東京人が知らない「私鉄王国・関西」の超魅力 度肝を抜く個性派車両が勢ぞろい!
個性派ぞろいになったミステリーを解き明かす
阪急、南海、阪神、近鉄、京阪。この5つの私鉄の存在は、関西を「私鉄王国」と言わしめてきた。歴史から技術、列車デザイン、沿線文化に至るまで、なぜこんなに個性派ぞろいになったのか。
そのミステリーを解き明かしつつ、個性ぶりをカラーの写真と図版満載で、各電車びっちりとまとめてある。「知らなかった~」と何度もうめきながら読める、熱のこもった一冊だ。さて、出発進行!

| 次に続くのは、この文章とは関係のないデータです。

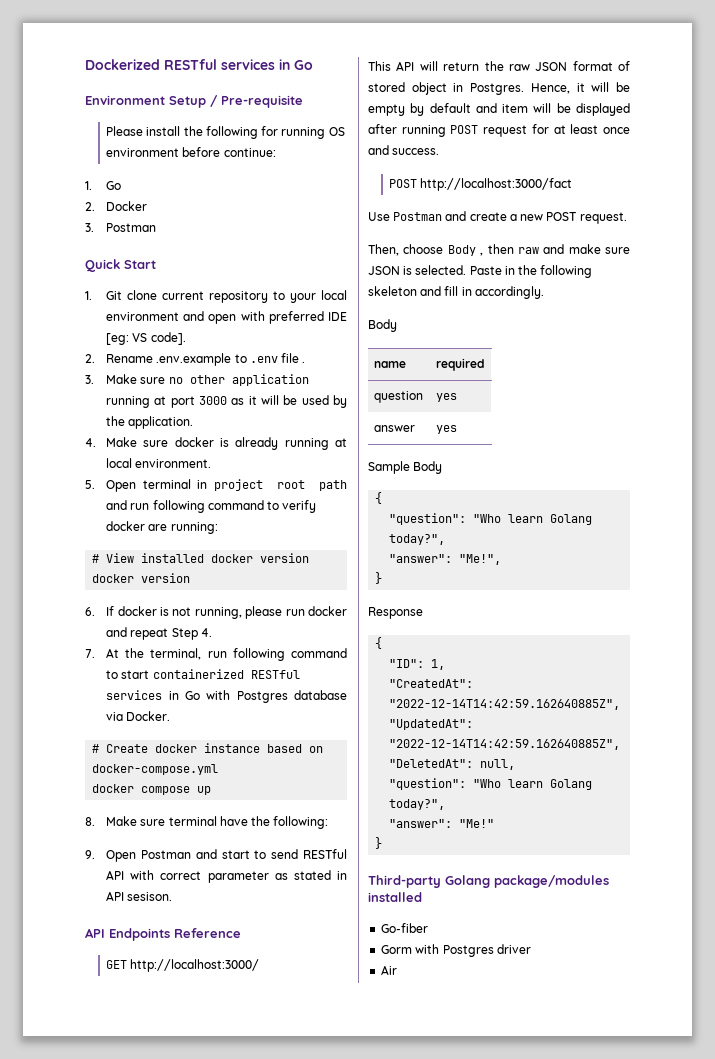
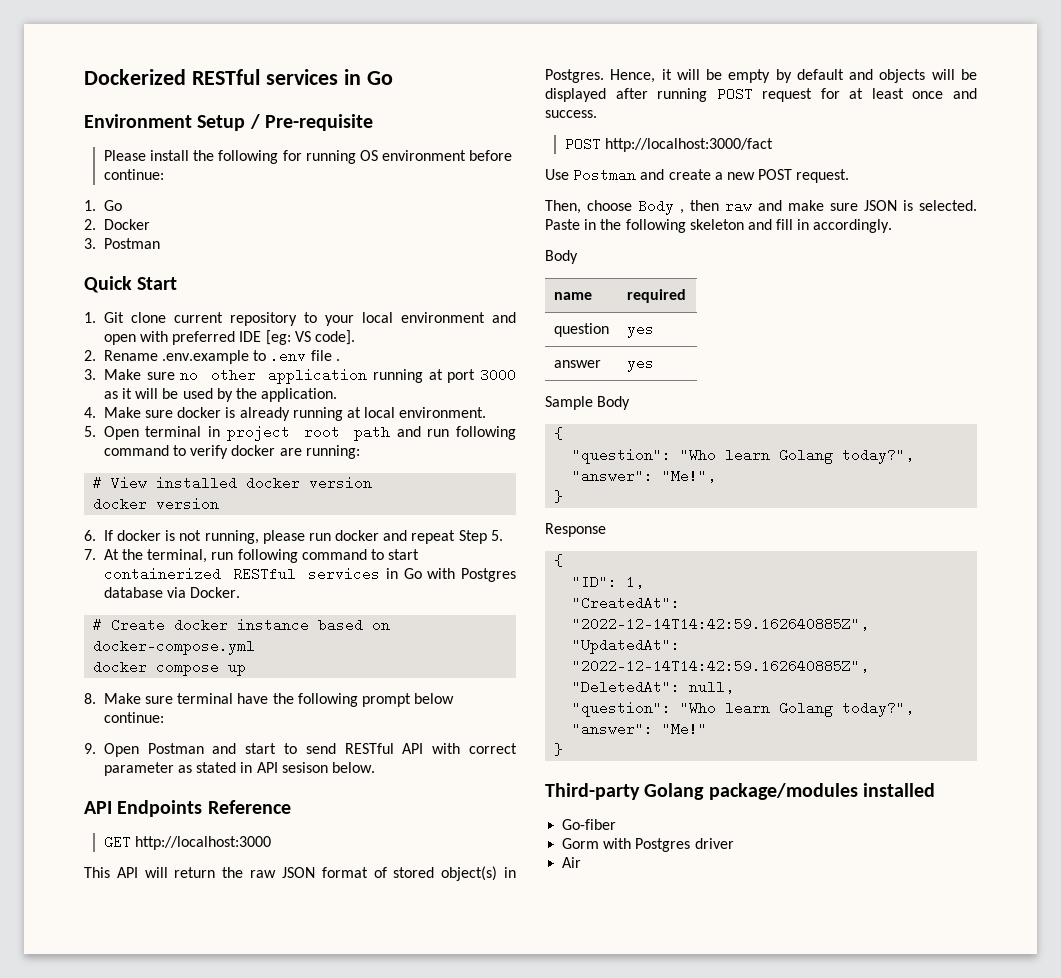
- 6. If docker is not running, please run docker and repeat Step 4.
+ 6. If docker is not running, please run docker and repeat Step 5.
- 8. Make sure terminal have the following:
+ 8. Make sure terminal have the following prompt below continue:
- 9. Open Postman and start to send RESTful API with correct parameter as stated in API sesison.
+ 9. Open Postman and start to send RESTful API with correct parameter as stated in API sesison below.
- GET http://localhost:3000/
+ GET http://localhost:3000
- This API will return the raw JSON format of stored object in Postgres.
+ This API will return the raw JSON format of stored object(s) in Postgres.
- Hence, it will be empty by default and item will be displayed after running POST request for at least once and success.
+ Hence, it will be empty by default and objects will be displayed after running POST request for at least once and success.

という「はじめに」の巻頭言からこちらをのけぞらせる本書の著者は「鉄道楽者」(「自称」とのこと)、本業は経営コンサルタントという1972年生まれの黒田一樹さんだ。写真を見ると、行動力を感じさせる精悍なお顔である。
「私鉄王国」と呼ばれるようになった由縁はこんなことらしい。
まず、東京の私鉄は、環状に走る山手線の主要駅から放射状に伸びるため、国鉄の影響が強かった。関西では逆で、国鉄(~JR)との競合関係が多く、独立の気概に満ちていた。自動改札の導入が関西では首都圏よりもだいぶ早かった事を思い出す。この傾向はいまもあるようで、JRの民営化後は特に、快適な付加価値の高いサービスの充実を目指すようになったそうだ。

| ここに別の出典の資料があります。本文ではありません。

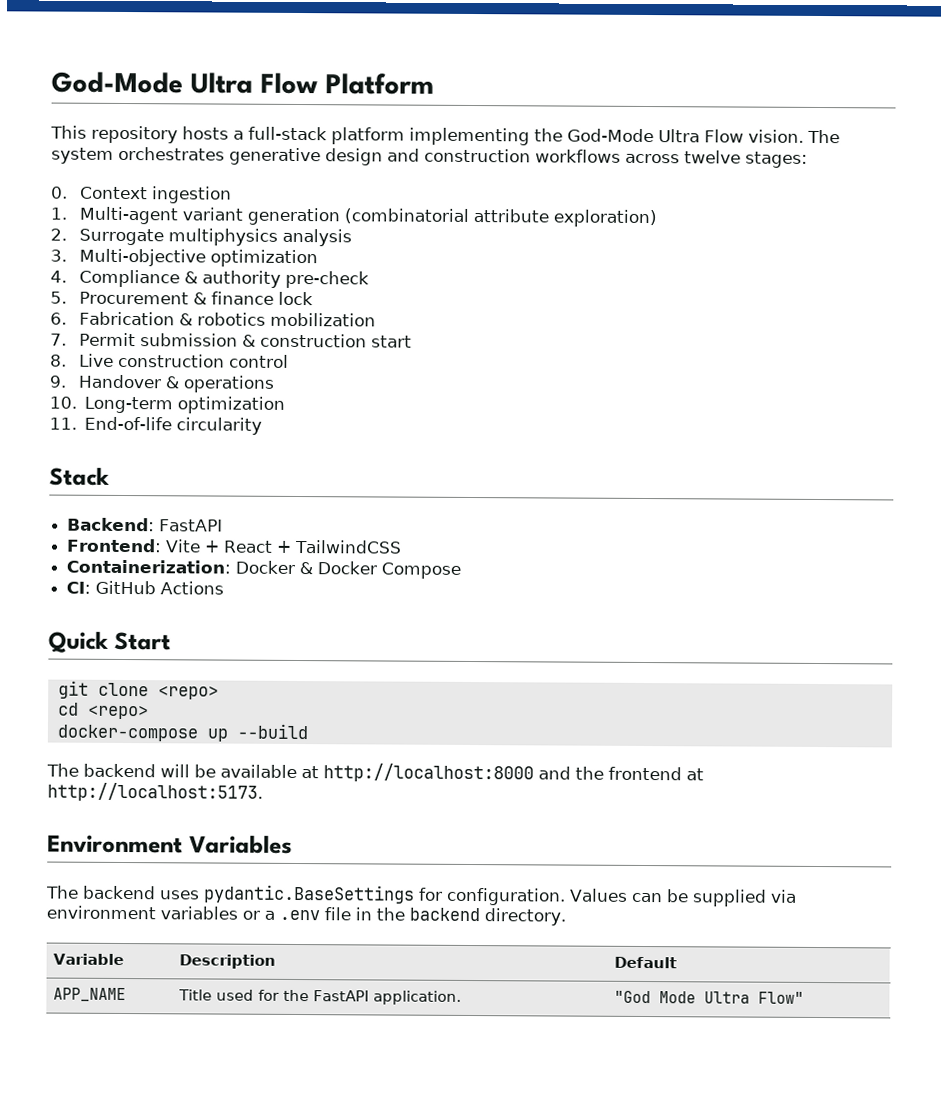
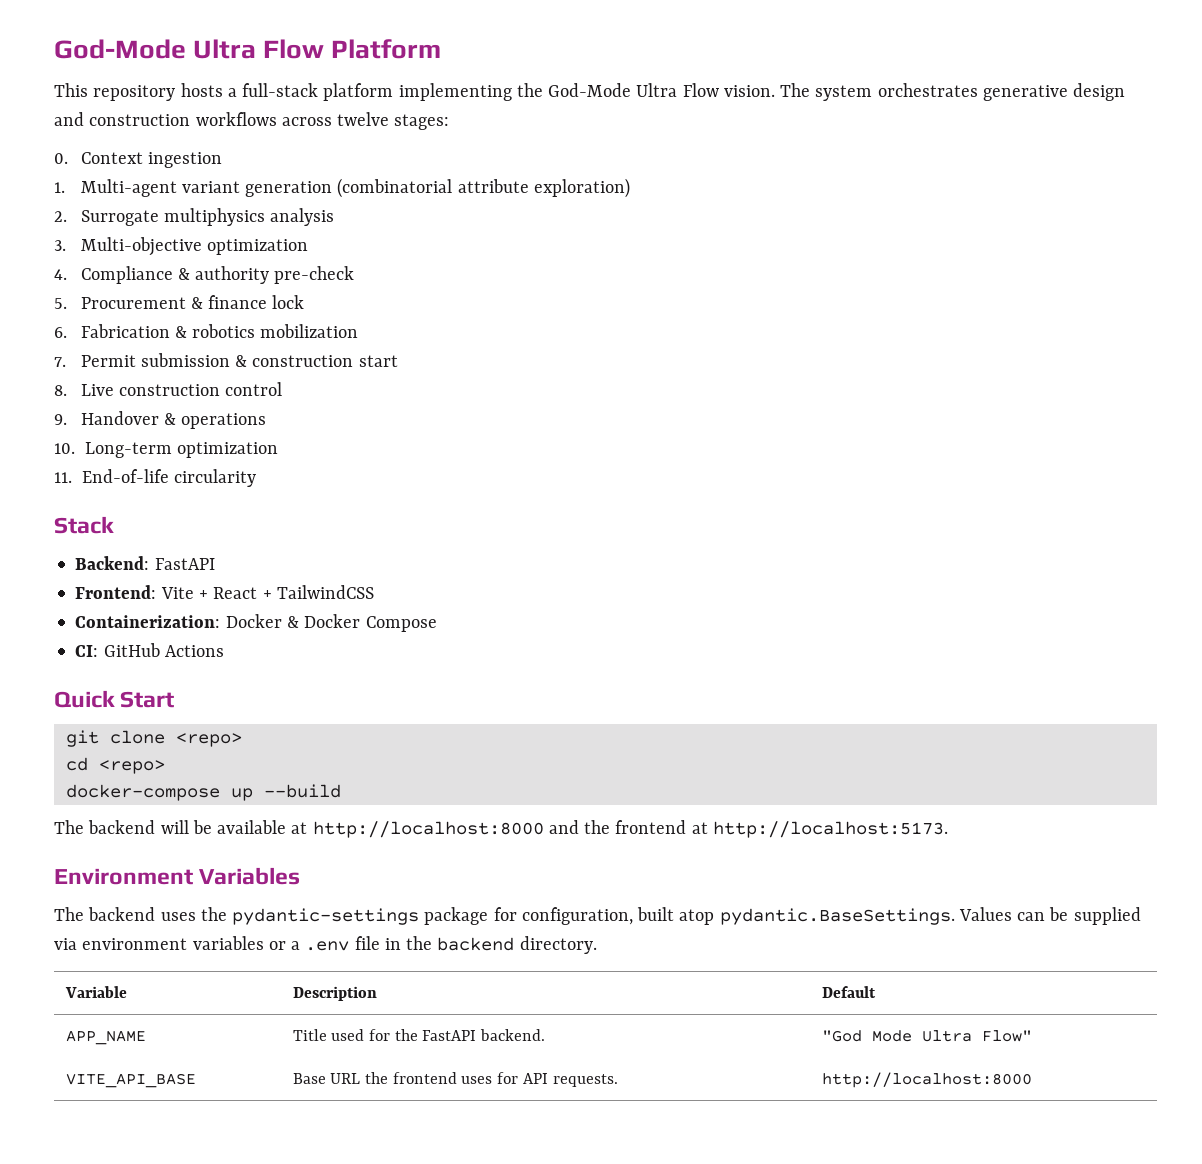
- The backend uses pydantic.BaseSettings for configuration. Values can be supplied via environment variables or a .env file in the backend directory.
+ The backend uses the pydantic-settings package for configuration, built atop pydantic.BaseSettings. Values can be supplied via environment variables or a .env file in the backend directory.
- APP_NAME | Title used for the FastAPI application. | "God Mode Ultra Flow"
+ APP_NAME | Title used for the FastAPI backend. | "God Mode Ultra Flow"
+ VITE_API_BASE | Base URL the frontend uses for API requests. | http://localhost:8000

ターミナル駅が巨大で充実しているのも関西の特徴だとのこと。東京では、乗降客数をそこで受け止めきれないために地下鉄との相互乗り入れが発達したが、関西圏ではそれほど多くない。各私鉄の沿線文化がクローズドなものになる一因なのだという。東京と比較して全体を読み解くとわかりやすい。